> [AIM OF THE EXERCISE]: Please say how many lines in the records below contain the word "viewBox", giving only the number.

*** Opening RECORDS TO USE ***

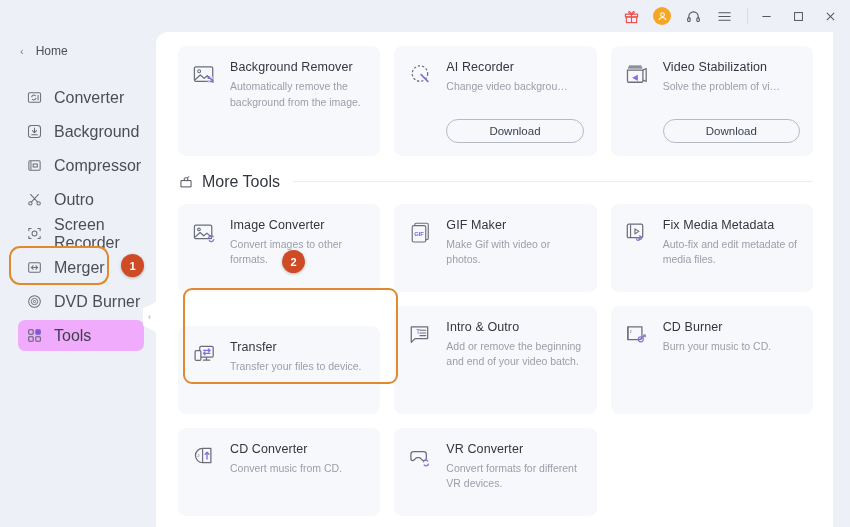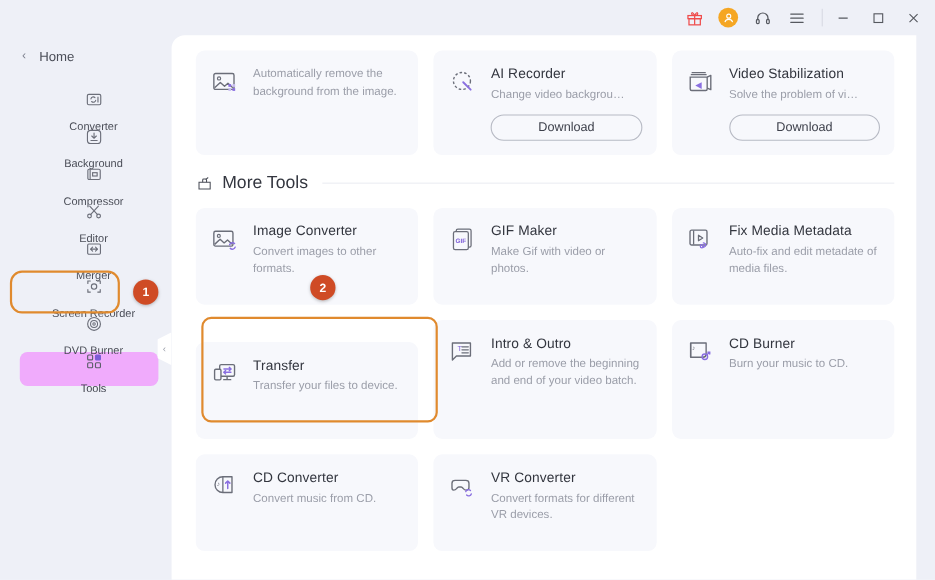--- a/index.html
+++ b/index.html
@@ -295,6 +295,7 @@
           </svg>
         </span>
         <div class="ctext">
+          <div class="ctitle">Background Remover</div>
           <div class="cdesc">Automatically remove the background from the image.</div>
         </div>
       </div>

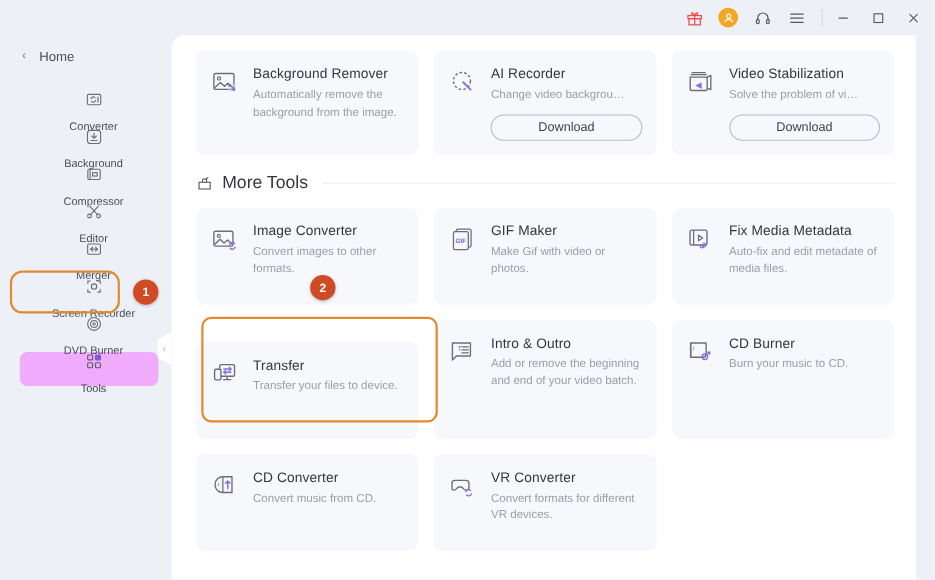--- a/index.html
+++ b/index.html
@@ -46,7 +46,7 @@
     display:flex; align-items:center; height:31px; gap:11px;
     margin:3px 12px 3px 18px; padding-left:8px;
     border-radius:7px; cursor:pointer;
-    font-size:10px; color:#4b4e58;flex-direction:column;
+    font-size:16px; color:#4b4e58;
   }
   .nav-item .ic { width:17px; height:17px; display:flex; align-items:center; justify-content:center; flex:0 0 17px; }
   .nav-item.active { background:#f0abfc; color:#3c3f4a; }

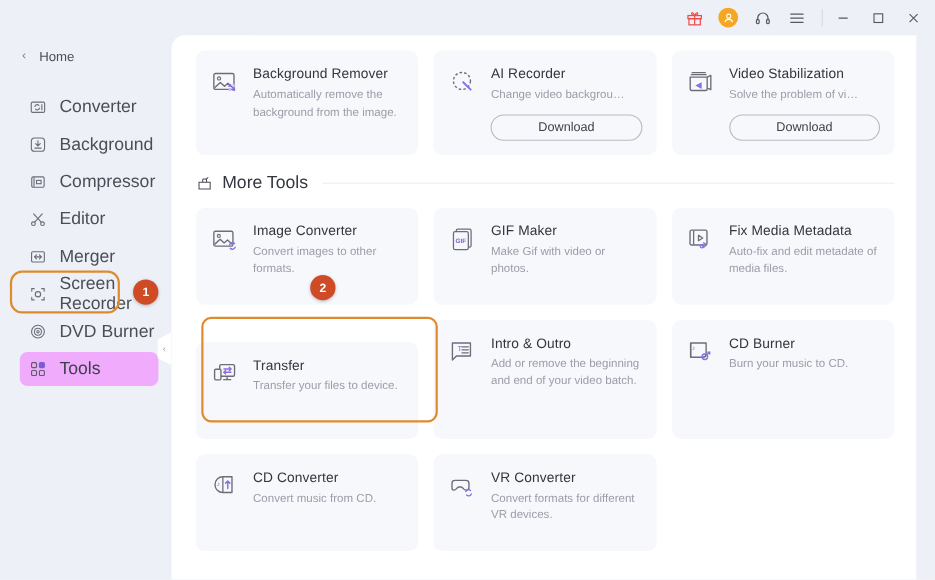--- a/index.html
+++ b/index.html
@@ -92,7 +92,7 @@
   .ctitle { font-size:12.5px; color:#33363f; margin-bottom:5px; letter-spacing:.1px; }
   .cdesc { font-size:10.5px; color:#9b9ea9; line-height:1.48; }
   .dl-btn {
-    margin-top:9px; width:100%; height:24px; border:1px solid #b7bac4;
+    margin-top:24px; width:100%; height:24px; border:1px solid #b7bac4;
     border-radius:13px; background:transparent; color:#3c3f4a;
     font-size:11.5px; font-family:inherit; cursor:pointer;
     display:flex; align-items:center; justify-content:center;

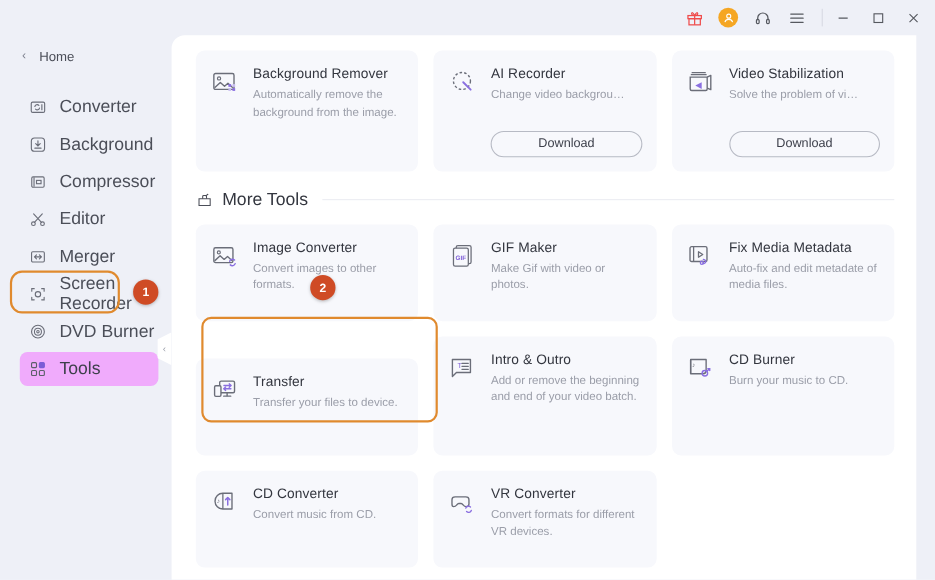--- a/index.html
+++ b/index.html
@@ -222,7 +222,7 @@
             <path d="M4.6 10.8L12.2 2.6M11.4 10.8L3.8 2.6" stroke="#6b6e79" stroke-width="1.1" stroke-linecap="round"></path>
           </svg>
         </span>
-        <span>Editor</span>
+        <span>Outro</span>
       </div>
 
       <div class="nav-item">

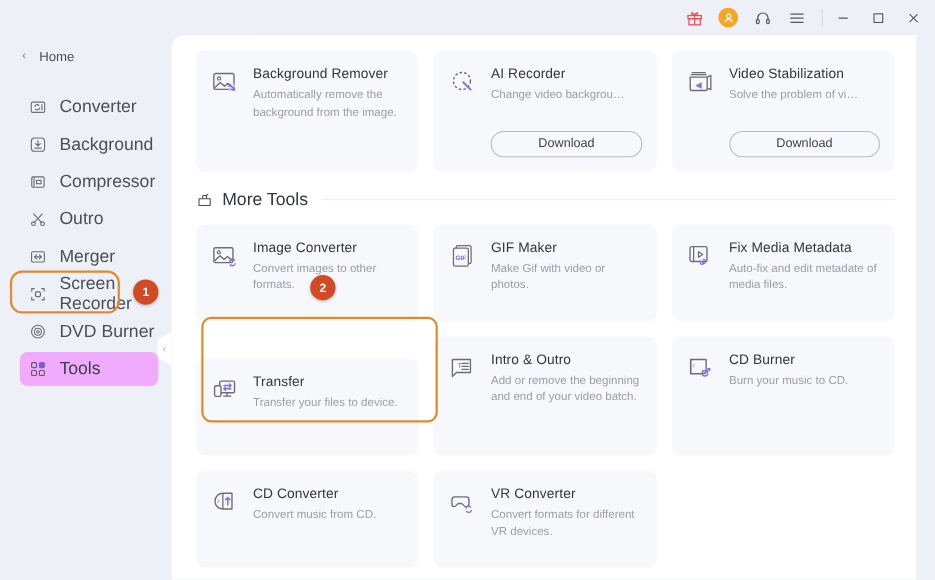--- a/index.html
+++ b/index.html
@@ -228,21 +228,21 @@
       <div class="nav-item">
         <span class="ic">
           <svg width="15" height="15" viewBox="0 0 16 16" fill="none">
+            <path d="M2 5V2.6h2.4M14 5V2.6h-2.4M2 11v2.4h2.4M14 11v2.4h-2.4" stroke="#6b6e79" stroke-width="1.1" fill="none" stroke-linecap="round"></path>
+            <circle cx="8" cy="8" r="2.6" stroke="#6b6e79" stroke-width="1.1"></circle>
+          </svg>
+        </span>
+        <span>Screen Recorder</span>
+      </div>
+
+      <div class="nav-item">
+        <span class="ic">
+          <svg width="15" height="15" viewBox="0 0 16 16" fill="none">
             <rect x="1.8" y="3" width="12.4" height="10" rx="1.2" stroke="#6b6e79" stroke-width="1.1"></rect>
             <path d="M4.6 8h6.8M6.6 6.1L4.6 8l2 1.9M9.4 6.1L11.4 8l-2 1.9" stroke="#6b6e79" stroke-width="1.1" stroke-linecap="round" stroke-linejoin="round" fill="none"></path>
           </svg>
         </span>
         <span>Merger</span>
-      </div>
-
-      <div class="nav-item">
-        <span class="ic">
-          <svg width="15" height="15" viewBox="0 0 16 16" fill="none">
-            <path d="M2 5V2.6h2.4M14 5V2.6h-2.4M2 11v2.4h2.4M14 11v2.4h-2.4" stroke="#6b6e79" stroke-width="1.1" fill="none" stroke-linecap="round"></path>
-            <circle cx="8" cy="8" r="2.6" stroke="#6b6e79" stroke-width="1.1"></circle>
-          </svg>
-        </span>
-        <span>Screen Recorder</span>
       </div>
 
       <div class="nav-item">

*** Closing RECORDS TO USE ***

> [WRITTEN ANSWER]: 3